The energy problem has become a global issue in a world where science and technology are undergoing a great evolution in a short period of time [1]. Consequently, the development of renewable energy and the use of energy saving concept has been increasing in last years, becoming a research focus around the world [2]. The growing interest in the subject has allowed a conceptual evolution in the scientific community regarding the understanding of the adequate use of energy.

While there is a close relation between the terms “energy saving” and “energy efficiency”, there are certain distinctions that need to be clarified. The energetic saving entails a change in the habits of consumption. Sometimes it is enough to eliminate habits that waste energy. On the other hand, energy efficiency is the fact of minimizing the amount of energy needed to satisfy the demand without affecting its quality [3]; it supposes the substitution one machine to another that, with the same benefits, consumes less electricity. Therefore, this does not mean changes in consumption habits. The behaviour of the user remains the same, but less energy is consumed due to the consumption of energy to carry out the same service, which is lower. In Alcott, an extensive review of the literature on the subject of “sufficiency” can be found [4]. To achieve greater energy sustainability as much as possible, renewable energy and energy saving have been combined [5]. In this way, we will achieve a twofold purpose thanks to a combined strategy of energy saving and energy efficiency, without reducing the quality of life. In fact, it will be maintained, and even increased. These concepts are also making significant advances in the residential construction sectors [6]. Energy saving is not only linked to monetary savings [7], it also contributes to reducing greenhouse gas emissions [8], sustainable development and achieving a sustainable energy supply. However, the reduction of energy demand is not as easy to carry out as is thought and the actions that are imposed are in many cases insufficient to achieve real transformation [9].

Thus, it is necessary to emphasize that, sometimes, many improvements of the energetic efficiency do not reduce the consumption of energy in the amount predicted by the simple engineering models [10]. This is called a rebound effect, since the fact that energy services improve means that they are cheaper and, in turn, that the consumption of these services increases [11]. The Paris Agreement on climate change is an agreement within the framework of the United Nations Framework Convention [12] and energy consumption was the main point to deal with and the creation of an agreement worldwide. To achieve the objectives of this agreement, an outstanding change in the energy sector is necessary, the origin of at least two thirds of greenhouse gas emissions.

The transformation of the electricity sector, with renewable energy, has focused attention on a new debate on the design of the electricity market and electrical safety [13]. However traditional concerns about energy security have not disappeared. In addition, there are also pending issues related to energy access and affordability, global warming and CO₂ emissions. Therefore, the massive social concerns can be understood and lead to an increasing demand for ways to improve social and individual energy efficiency.

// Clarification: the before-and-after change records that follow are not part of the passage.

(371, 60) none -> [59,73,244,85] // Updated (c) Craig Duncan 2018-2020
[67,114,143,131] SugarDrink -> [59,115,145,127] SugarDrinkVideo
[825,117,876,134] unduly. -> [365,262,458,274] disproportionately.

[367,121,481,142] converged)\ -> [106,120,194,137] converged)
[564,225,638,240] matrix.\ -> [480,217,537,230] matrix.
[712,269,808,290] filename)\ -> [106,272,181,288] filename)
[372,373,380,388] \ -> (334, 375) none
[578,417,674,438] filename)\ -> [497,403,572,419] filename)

There remains an urgent demand for ways to improve the energy efficiency of society and people and a need to move increasingly to alternative, low-carbon or non-carbon energy systems. [14]. If we want to achieve sustainable development, energy efficiency becomes a key factor. It is a reality that only a few countries are engaged in research into renewable energy, representing between 70% and 80% of scientific production [15]. In general, countries are in the process of achieving, and in some cases exceeding, many of the objectives set in their commitments under the Paris Agreement. This is enough to reduce the expected increase in global CO₂ emissions related to energy, but it is not enough to limit the global warming to less than 2 °C. The increase in energy consumption, especially in HVAC systems (heating, ventilation and air conditioning), and CO₂ emissions have contributed to more energy policies focusing on the development of energy saving and efficiency strategies as an absolute priority [16]. An example of this is the European Energy Performance of Buildings Directive.

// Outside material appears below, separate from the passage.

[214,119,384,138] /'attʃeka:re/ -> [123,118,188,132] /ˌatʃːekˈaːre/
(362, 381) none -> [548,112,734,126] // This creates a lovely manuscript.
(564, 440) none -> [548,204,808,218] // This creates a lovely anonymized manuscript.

The major advanced economies: USA, the European Union, and Japan appear to be clearly on track to achieve their climate commitments, although it will be vital that these countries introduce other additional improvements in energy efficiency. A clear example of it would be the cement production industry, one of the most polluting. However, several mitigation measures are gaining importance in the recent years, and this industry is increasingly turning towards cleaner production. This is because new alternatives are used as raw materials and fuels. In existing industries, mathematical statistical models, simulation processes, optimization of procedures are everyday methods [17]. Natural gas and oil are going to continue to be the essence of the global energy system for years to come, as governments have indicated in terms of climate. Faced with this situation, the fossil fuel industry should consider the risks of a more direct transition. The interdependence between energy and water will become more pronounced in the upcoming years. In this sense, the management of the relationship between energy and water is crucial for the successful fulfilment of a series of development and climate objectives. It is evident that, to promote energy saving, it should be tried to create efficient energy systems and banish old ones. In fact, there is great potential for energy savings in the renovation of the housing stock in many cities, as is the case in Denmark, where 75% of the buildings were built before the eighties, when the first important demands were introduced for the energy performance of the building [18].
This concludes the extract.